The GPM Mission observes tropical cyclone tracking and forecasting capabilities into the middle and high latitudes, covering the area from 65° S to 65°N — from about the Antarctic Circle to the Arctic Circle. This orbit provides new insight into how and why some tropical cyclones intensify and others weaken as they move from tropical to mid-latitude systems. The sensors onboard other satellites within the GPM constellation along with GPM Core Observatory sensors provide the detailed and global observations needed to estimate, monitor and forecast extreme rainfall that may trigger natural hazards, such as flooding or landslides.

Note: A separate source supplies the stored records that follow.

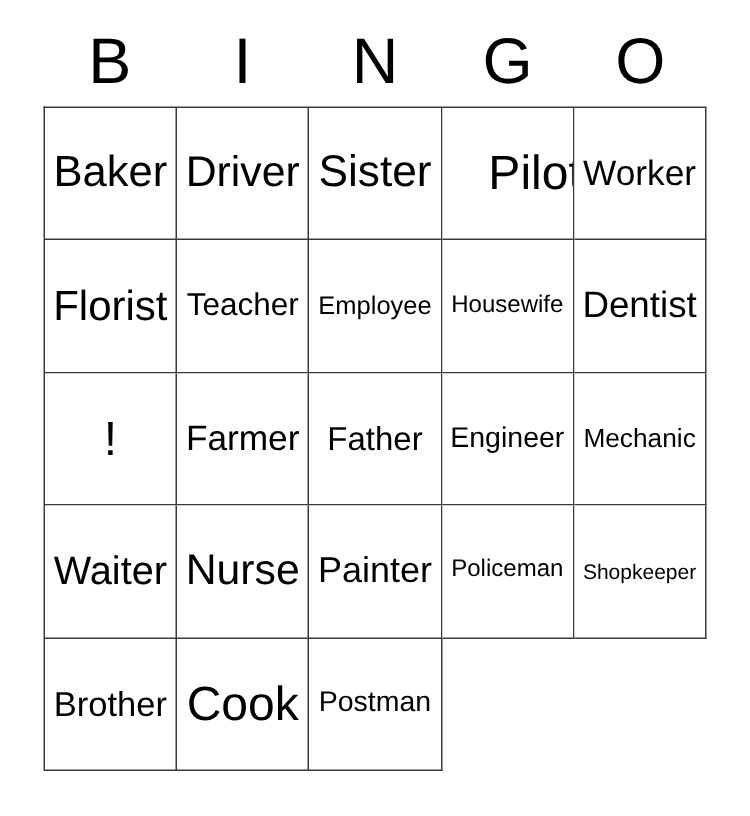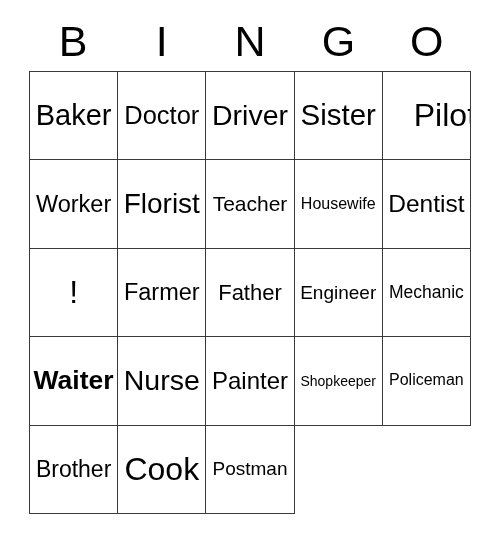--- a/index.html
+++ b/index.html
@@ -81,40 +81,40 @@
     <div class="header-letter">G</div>
     <div class="header-letter">O</div>
   </div>
 
   <div id="grid">
 
     <div class="cell">
         <span class="cell-text" style="font-size: 29px;">Baker</span>
       </div>
     <div class="cell">
-        <span class="cell-text" style="font-size: 25.5px;">Doctor</span>
-      </div>
-    <div class="cell">
         <span class="cell-text" style="font-size: 28.5px;">Driver</span>
       </div>
     <div class="cell">
         <span class="cell-text" style="font-size: 29.5px;">Sister</span>
       </div>
     <div class="cell">
         <span class="cell-text" style="font-size: 32px; margin-left: 37px;">Pilot</span>
       </div>
 
     <div class="cell">
         <span class="cell-text" style="font-size: 23.5px;">Worker</span>
       </div>
     <div class="cell">
         <span class="cell-text" style="font-size: 28px;">Florist</span>
       </div>
     <div class="cell">
         <span class="cell-text" style="font-size: 21px;">Teacher</span>
+      </div>
+    <div class="cell">
+        <span class="cell-text" style="font-size: 17px;">Employee</span>
       </div>
 
     <div class="cell">
         <span class="cell-text" style="font-size: 16px;">Housewife</span>
       </div>
     <div class="cell">
         <span class="cell-text" style="font-size: 24.5px;">Dentist</span>
       </div>
     <div class="cell">
         <span class="cell-text" style="font-size: 32px;">!</span>
@@ -126,34 +126,34 @@
         <span class="cell-text" style="font-size: 22px;">Father</span>
       </div>
 
     <div class="cell">
         <span class="cell-text" style="font-size: 19px;">Engineer</span>
       </div>
     <div class="cell">
         <span class="cell-text" style="font-size: 17.5px;">Mechanic</span>
       </div>
     <div class="cell">
-        <span class="cell-text" style="font-size: 26.5px; font-weight: bold;">Waiter</span>
+        <span class="cell-text" style="font-size: 26.5px;">Waiter</span>
       </div>
     <div class="cell">
         <span class="cell-text" style="font-size: 28.5px;">Nurse</span>
       </div>
     <div class="cell">
         <span class="cell-text" style="font-size: 24px;">Painter</span>
       </div>
 
     <div class="cell">
-        <span class="cell-text" style="font-size: 14px;">Shopkeeper</span>
+        <span class="cell-text" style="font-size: 16px;">Policeman</span>
       </div>
     <div class="cell">
-        <span class="cell-text" style="font-size: 16px;">Policeman</span>
+        <span class="cell-text" style="font-size: 14px;">Shopkeeper</span>
       </div>
     <div class="cell">
         <span class="cell-text" style="font-size: 23px;">Brother</span>
       </div>
     <div class="cell">
         <span class="cell-text" style="font-size: 32px;">Cook</span>
       </div>
     <div class="cell">
         <span class="cell-text" style="font-size: 19px;">Postman</span>
       </div>

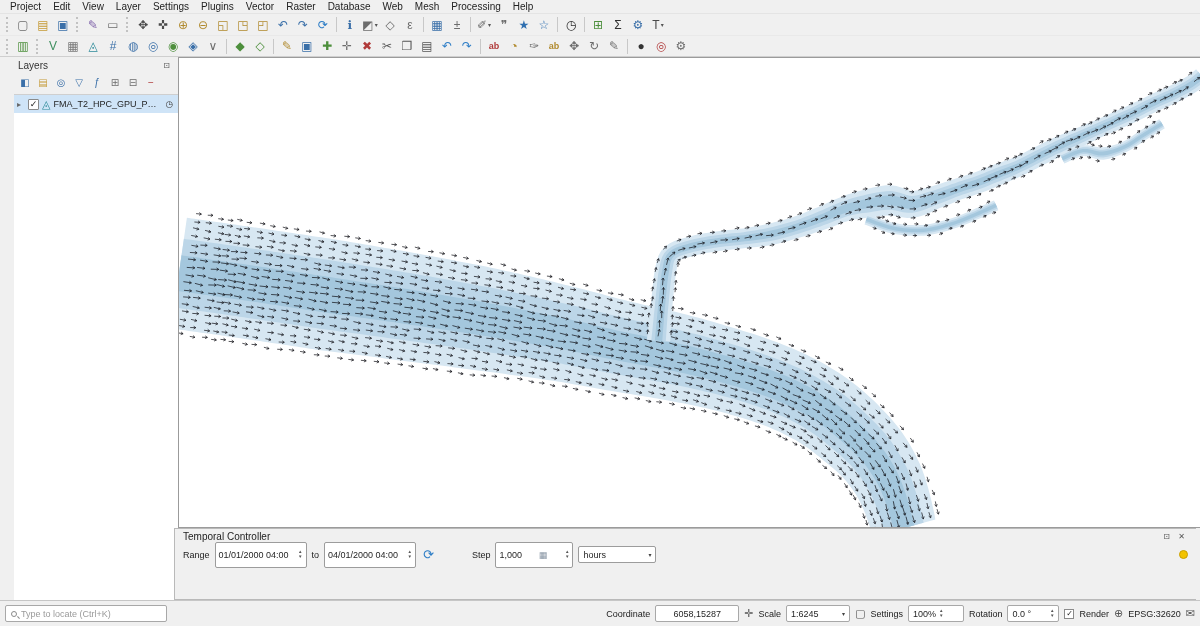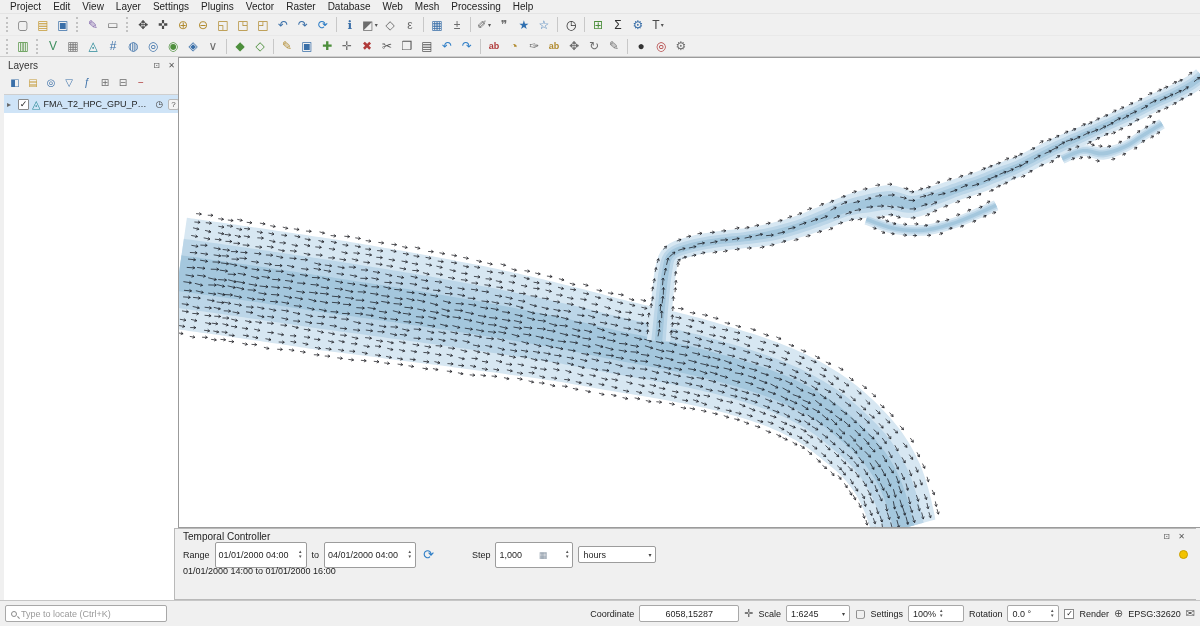--- a/index.html
+++ b/index.html
@@ -13,21 +13,21 @@
   
   .toolbar{position:absolute;left:0;width:100%;height:22px;background:#f0f0f0;display:flex;align-items:center;padding-left:3px}
   #toolbar1{top:14px;height:22px;border-bottom:1px solid #e9e9e9}
   #toolbar2{top:36px;height:21px;border-bottom:1px solid #cfcfcf}
   .tbtn{min-width:20px;height:19px;display:inline-flex;align-items:center;justify-content:center;font-size:12px;border-radius:2px;flex:none}
   .tbtn .caret{font-size:6px;color:#555;margin-left:1px}
   .tsep{width:1px;height:15px;background:#c8c8c8;margin:0 3px;flex:none}
   .grip{width:4px;height:15px;border-left:2px dotted #c2c2c2;margin:0 3px;flex:none}
 
   
-  #layers-panel{position:absolute;left:4px;top:57px;width:178px;height:543px;background:#f0f0f0}
+  #layers-panel{position:absolute;left:14px;top:57px;width:178px;height:543px;background:#f0f0f0}
   .panel-header{height:16px;display:flex;align-items:center;padding:0 4px}
   .panel-title{flex:1;font-size:10px;color:#333}
   .panel-btn{width:13px;height:13px;font-size:8px;color:#555;display:inline-flex;align-items:center;justify-content:center;margin-left:2px}
   #layers-toolbar{height:19px;display:flex;align-items:center;gap:2px;padding:0 3px}
   .lbtn{width:16px;height:16px;display:inline-flex;align-items:center;justify-content:center;font-size:10px;border-radius:2px;flex:none}
   #layer-tree{position:absolute;left:0;top:37px;right:0;bottom:0;background:#fff;border-top:1px solid #cfcfcf}
   .layer-row{display:flex;align-items:center;gap:3px;height:18px;padding:0 3px;background:#cfe4f7;font-size:9px}
   .expand{color:#666;font-size:8px;width:8px;flex:none}
   .cb{width:11px;height:11px;background:#fff;border:1px solid #8a8a8a;border-radius:1px;display:inline-flex;align-items:center;justify-content:center;flex:none}
   .cb i{font-style:normal;font-size:9px;font-weight:bold;color:#222;line-height:9px}
@@ -68,21 +68,21 @@
 
   
   #statusbar{position:absolute;left:0;top:600px;width:100%;height:26px;background:#f0f0f0;border-top:1px solid #c6c6c6;display:flex;align-items:center;padding:0 5px;gap:5px;font-size:9px}
   .locate{width:162px;height:17px;background:#fff;border:1px solid #a8a8a8;border-radius:2px;display:flex;align-items:center;gap:4px;padding:0 5px;color:#9a9a9a}
   .search-ic{width:6px;height:6px;border:1px solid #8a8a8a;border-radius:50%;position:relative;flex:none}
   .search-ic::after{content:"";position:absolute;left:5px;top:5px;width:3px;height:1px;background:#8a8a8a;transform:rotate(45deg)}
   .sb-spacer{flex:1}
   .sb-right{display:flex;align-items:center;gap:5px}
   .sb-lbl{color:#222;white-space:nowrap}
   .sb-box{height:17px;background:#fff;border:1px solid #a8a8a8;border-radius:2px;display:inline-flex;align-items:center;justify-content:center;padding:0 4px;font-size:9px;gap:2px;white-space:nowrap}
-  .coord{width:100px}
+  .coord{width:84px}
   .scale{width:64px;justify-content:space-between}
   .mag{width:56px;justify-content:flex-start}
   .rot{width:52px;justify-content:space-between}
   .sb-ic{color:#555;font-size:11px}
   .render-cb{width:10px;height:10px;border:1px solid #8a8a8a;background:#fff;display:inline-flex;align-items:center;justify-content:center;flex:none}
   .render-cb i{font-style:normal;font-size:8px;font-weight:bold;color:#222;line-height:8px}
 </style>
 </head>
 <body>
 
@@ -411,21 +411,20 @@
             <i>▲</i>
             <i>▼</i>
           </span>
       </div>
       <div class="combo">
         <span>hours</span>
         <span class="caret">▾</span>
       </div>
       <span class="yellow-badge"></span>
     </div>
-    <div class="t-status">01/01/2000 14:00 to 01/01/2000 16:00</div>
   </div>
 
   <div id="statusbar">
     <div class="locate">
       <span class="search-ic"></span>
       <span class="ph">Type to locate (Ctrl+K)</span>
     </div>
     <span class="sb-spacer"></span>
     <div class="sb-right">
       <span class="sb-lbl">Coordinate</span>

TRMM Satellite image of Tropical Cyclone Yasi on February 1st to 3rd, 2011 (left to right) as it made landfall over Queensland, Australia. TRMM’s PR and TMI instruments observed Cyclone Yasi as it developed from a Category 3 tropical cyclone on Feb. 1st (left), to a Category 5 event when it made landfall with wind gusts reported at up to 186 mph on Feb. 2nd (middle), and then finally as it began to dissipate on Feb. 3rd (right).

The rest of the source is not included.